Exercise brief: Could you retype the records word for word but without any pictures?

Data:

========================================

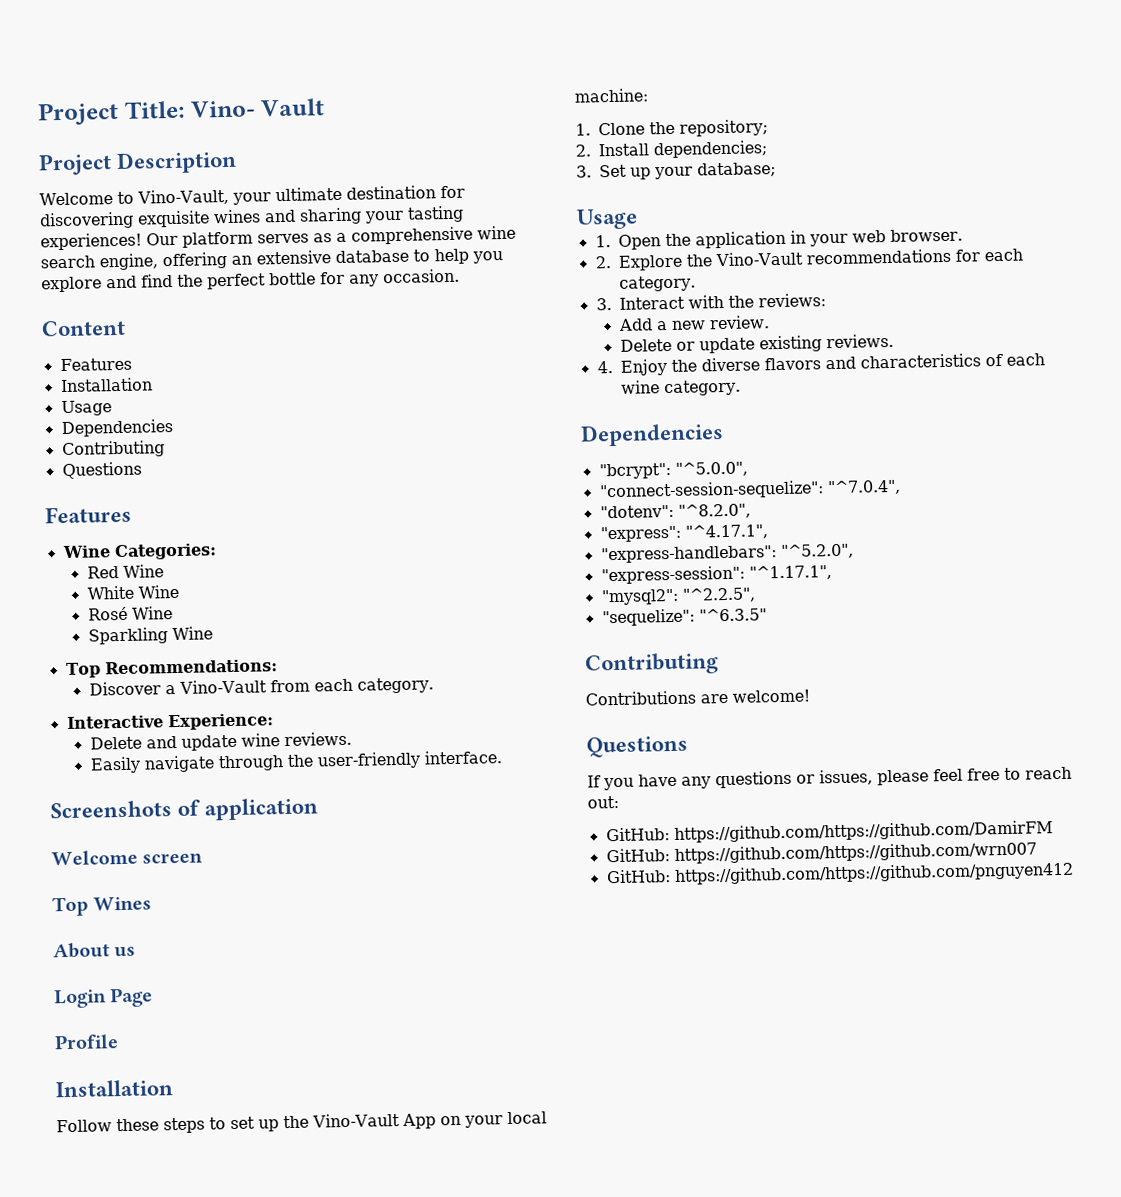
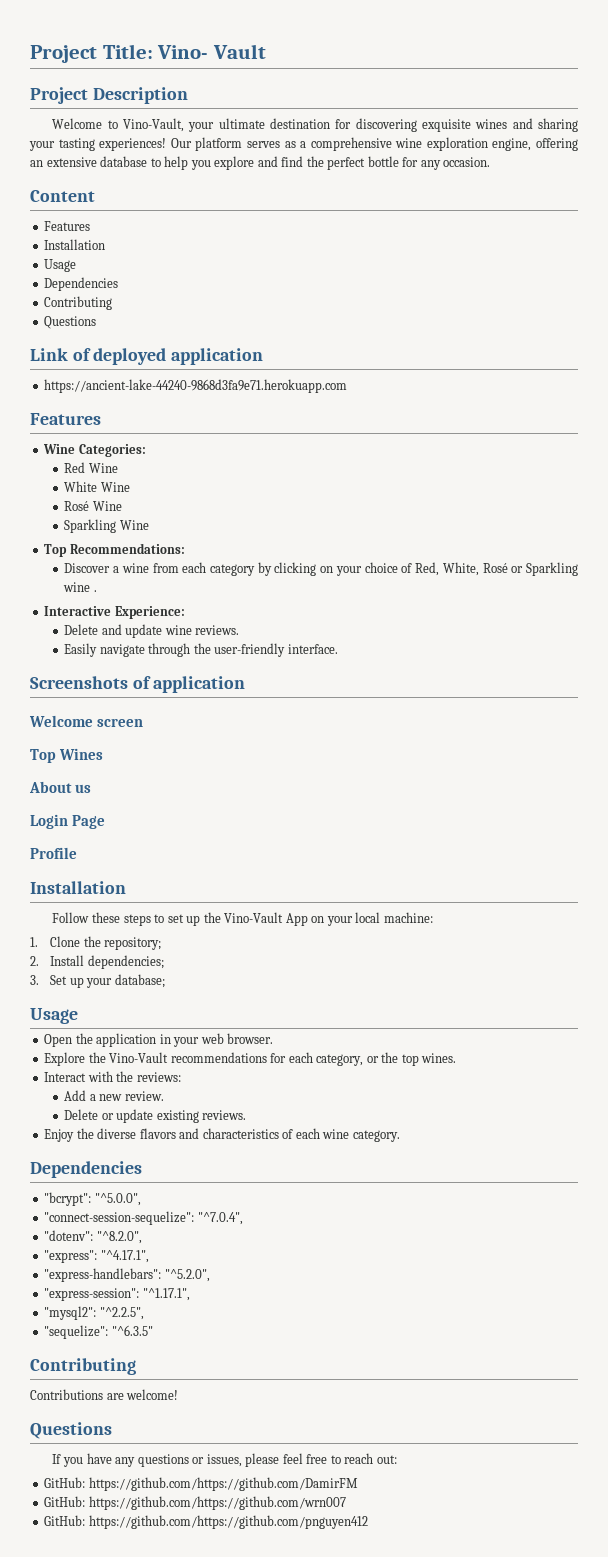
- Our platform serves as a comprehensive wine search engine, offering an extensive database to help you explore and find the perfect bottle for any occasion.
+ Our platform serves as a comprehensive wine exploration engine, offering an extensive database to help you explore and find the perfect bottle for any occasion.
+ Link of deployed application
+ https://ancient-lake-44240-9868d3fa9e71.herokuapp.com
- Discover a Vino-Vault from each category.
+ Discover a wine from each category by clicking on your choice of Red, White, Rosé or Sparkling wine .
- 1. Open the application in your web browser.
+ Open the application in your web browser.
- 2. Explore the Vino-Vault recommendations for each category.
- 3. Interact with the reviews:
+ Explore the Vino-Vault recommendations for each category, or the top wines.
+ Interact with the reviews:
- 4. Enjoy the diverse flavors and characteristics of each wine category.
+ Enjoy the diverse flavors and characteristics of each wine category.

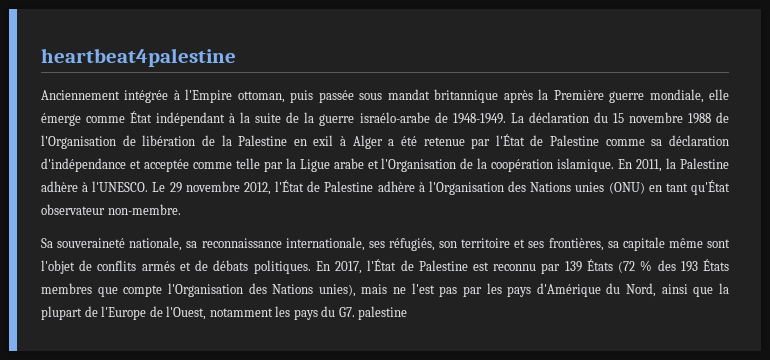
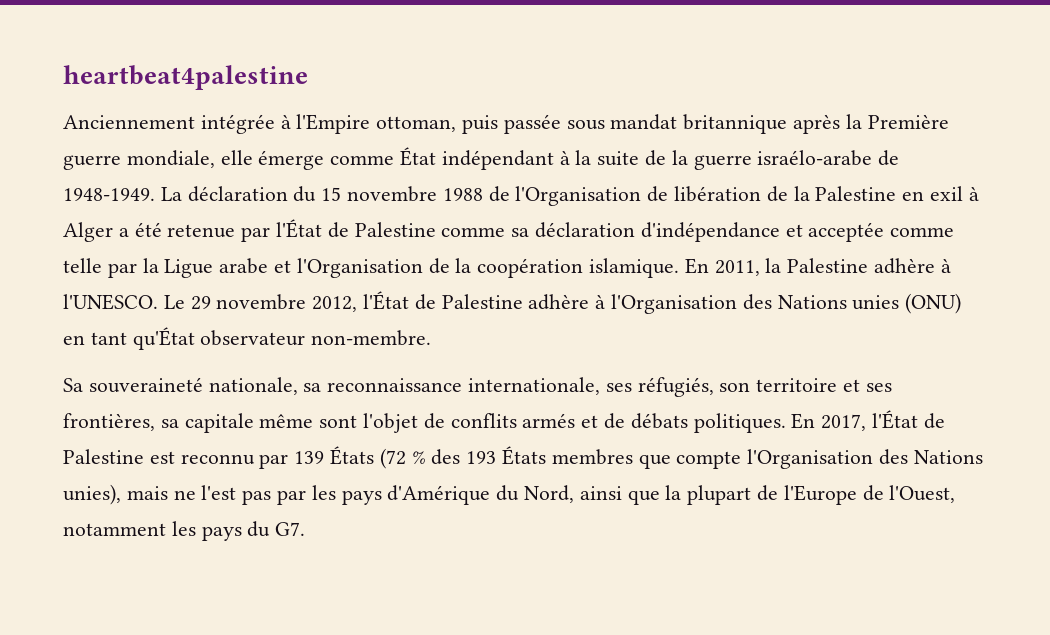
- En 2017, l'État de Palestine est reconnu par 139 États (72 % des 193 États membres que compte l'Organisation des Nations unies), mais ne l'est pas par les pays d'Amérique du Nord, ainsi que la plupart de l'Europe de l'Ouest, notamment les pays du G7. palestine
+ En 2017, l'État de Palestine est reconnu par 139 États (72 % des 193 États membres que compte l'Organisation des Nations unies), mais ne l'est pas par les pays d'Amérique du Nord, ainsi que la plupart de l'Europe de l'Ouest, notamment les pays du G7.

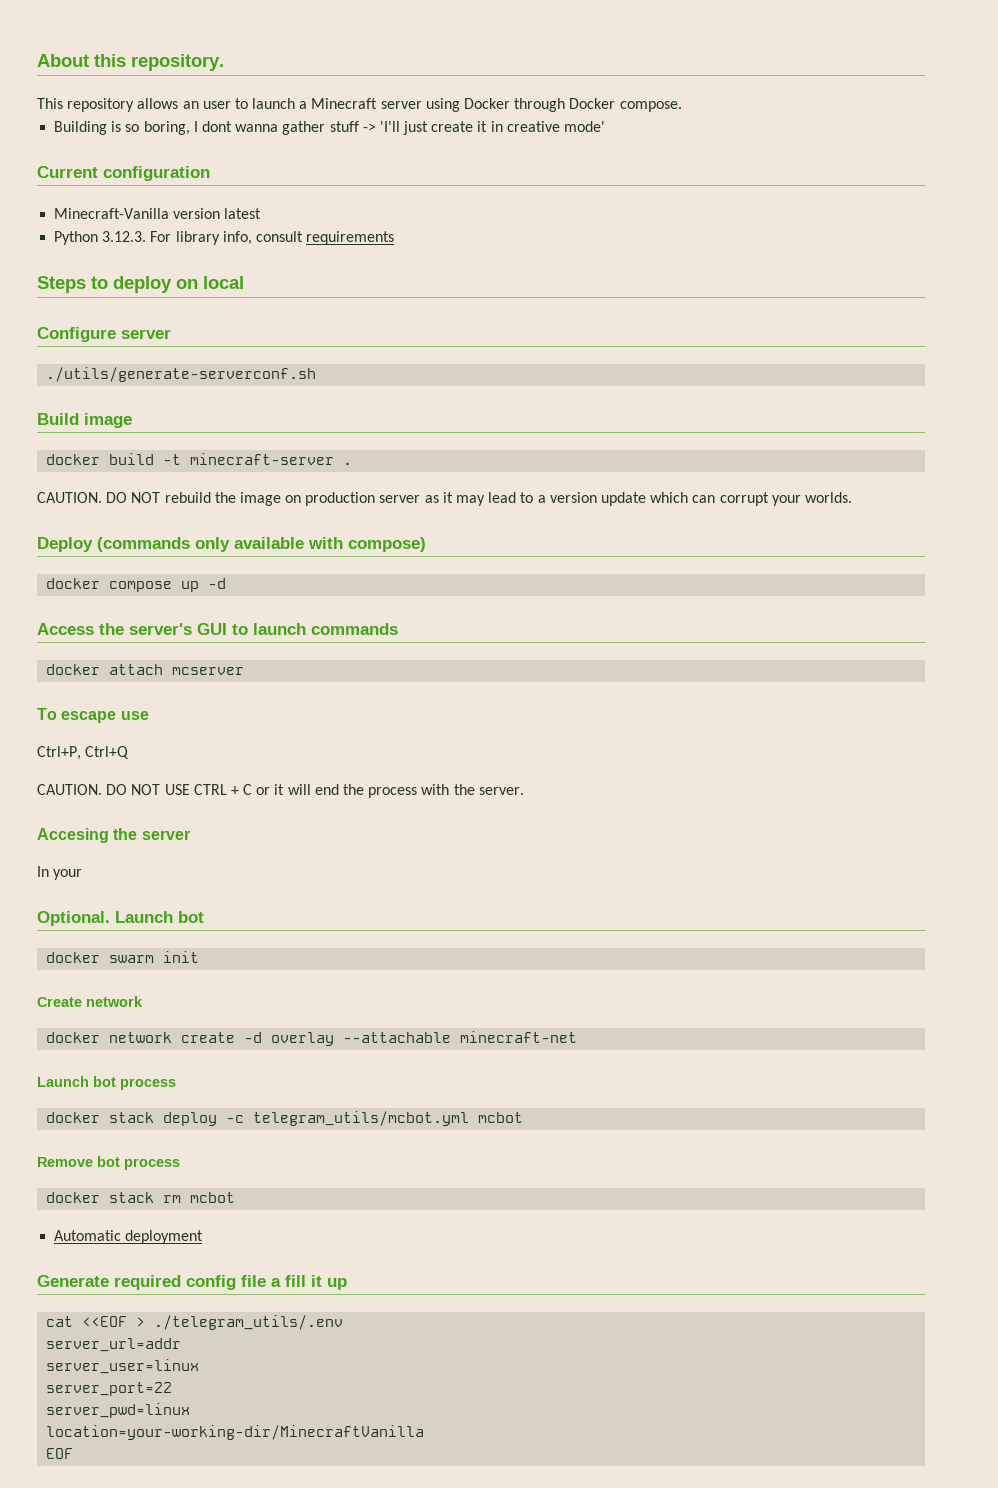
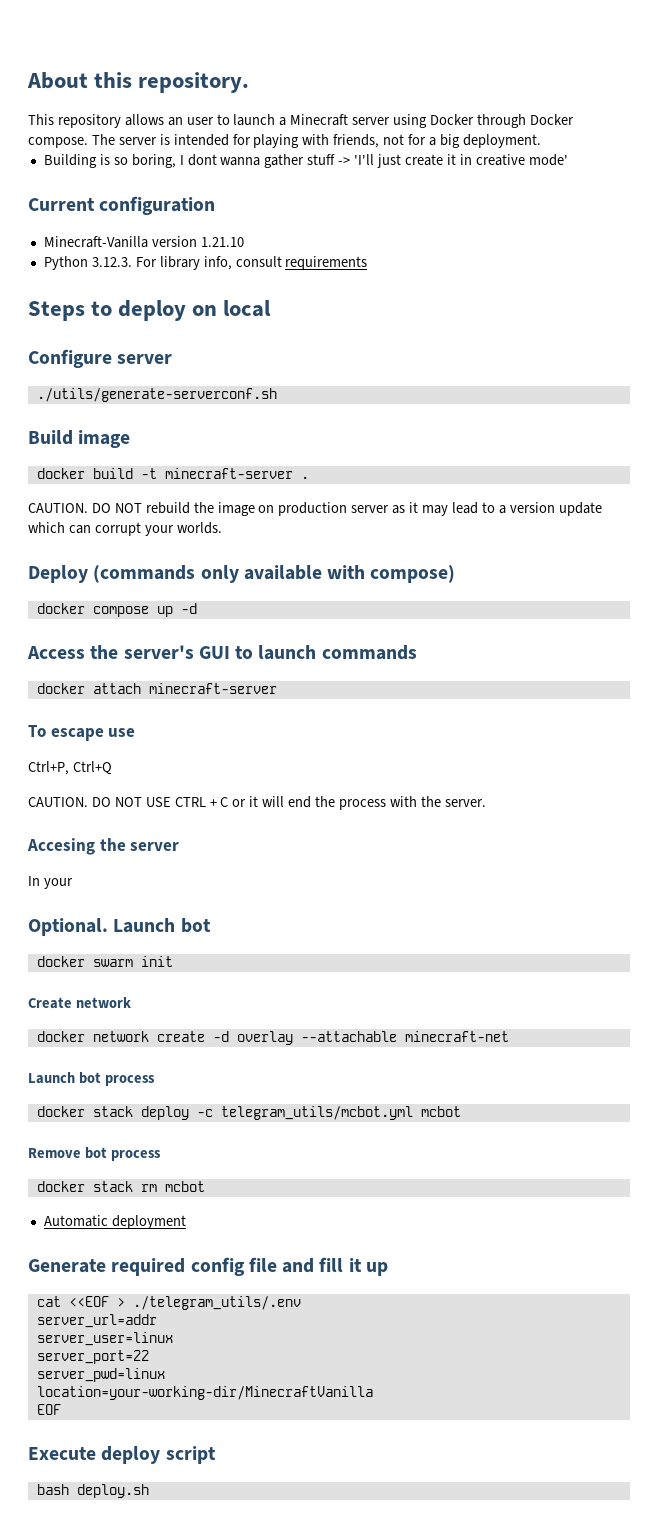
+ The server is intended for playing with friends, not for a big deployment.
- Minecraft-Vanilla version latest
+ Minecraft-Vanilla version 1.21.10
- docker attach mcserver
+ docker attach minecraft-server
- Generate required config file a fill it up
+ Generate required config file and fill it up
+ Execute deploy script
+ bash deploy.sh

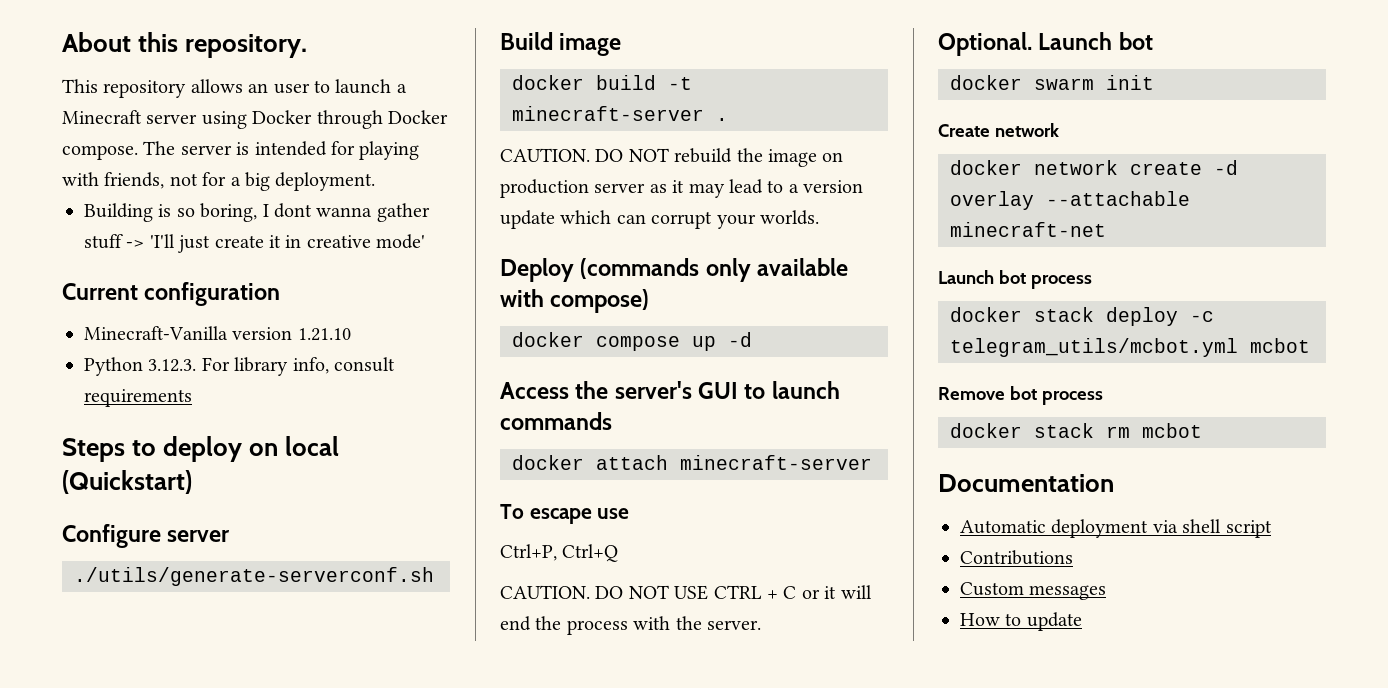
- Steps to deploy on local
+ Steps to deploy on local (Quickstart)
- Accesing the server
- In your
+ Documentation
- Automatic deployment
- Generate required config file and fill it up
- cat <<EOF > ./telegram_utils/.env
- server_url=addr
- server_user=linux
- server_port=22
- server_pwd=linux
- location=your-working-dir/MinecraftVanilla
- EOF
- Execute deploy script
- bash deploy.sh
+ Automatic deployment via shell script
+ Contributions
+ Custom messages
+ How to update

========================================

Written response:
- Our platform serves as a comprehensive wine search engine, offering an extensive database to help you explore and find the perfect bottle for any occasion.
+ Our platform serves as a comprehensive wine exploration engine, offering an extensive database to help you explore and find the perfect bottle for any occasion.
+ Link of deployed application
+ https://ancient-lake-44240-9868d3fa9e71.herokuapp.com
- Discover a Vino-Vault from each category.
+ Discover a wine from each category by clicking on your choice of Red, White, Rosé or Sparkling wine .
- 1. Open the application in your web browser.
+ Open the application in your web browser.
- 2. Explore the Vino-Vault recommendations for each category.
- 3. Interact with the reviews:
+ Explore the Vino-Vault recommendations for each category, or the top wines.
+ Interact with the reviews:
- 4. Enjoy the diverse flavors and characteristics of each wine category.
+ Enjoy the diverse flavors and characteristics of each wine category.

- En 2017, l'État de Palestine est reconnu par 139 États (72 % des 193 États membres que compte l'Organisation des Nations unies), mais ne l'est pas par les pays d'Amérique du Nord, ainsi que la plupart de l'Europe de l'Ouest, notamment les pays du G7. palestine
+ En 2017, l'État de Palestine est reconnu par 139 États (72 % des 193 États membres que compte l'Organisation des Nations unies), mais ne l'est pas par les pays d'Amérique du Nord, ainsi que la plupart de l'Europe de l'Ouest, notamment les pays du G7.

+ The server is intended for playing with friends, not for a big deployment.
- Minecraft-Vanilla version latest
+ Minecraft-Vanilla version 1.21.10
- docker attach mcserver
+ docker attach minecraft-server
- Generate required config file a fill it up
+ Generate required config file and fill it up
+ Execute deploy script
+ bash deploy.sh

- Steps to deploy on local
+ Steps to deploy on local (Quickstart)
- Accesing the server
- In your
+ Documentation
- Automatic deployment
- Generate required config file and fill it up
- cat <<EOF > ./telegram_utils/.env
- server_url=addr
- server_user=linux
- server_port=22
- server_pwd=linux
- location=your-working-dir/MinecraftVanilla
- EOF
- Execute deploy script
- bash deploy.sh
+ Automatic deployment via shell script
+ Contributions
+ Custom messages
+ How to update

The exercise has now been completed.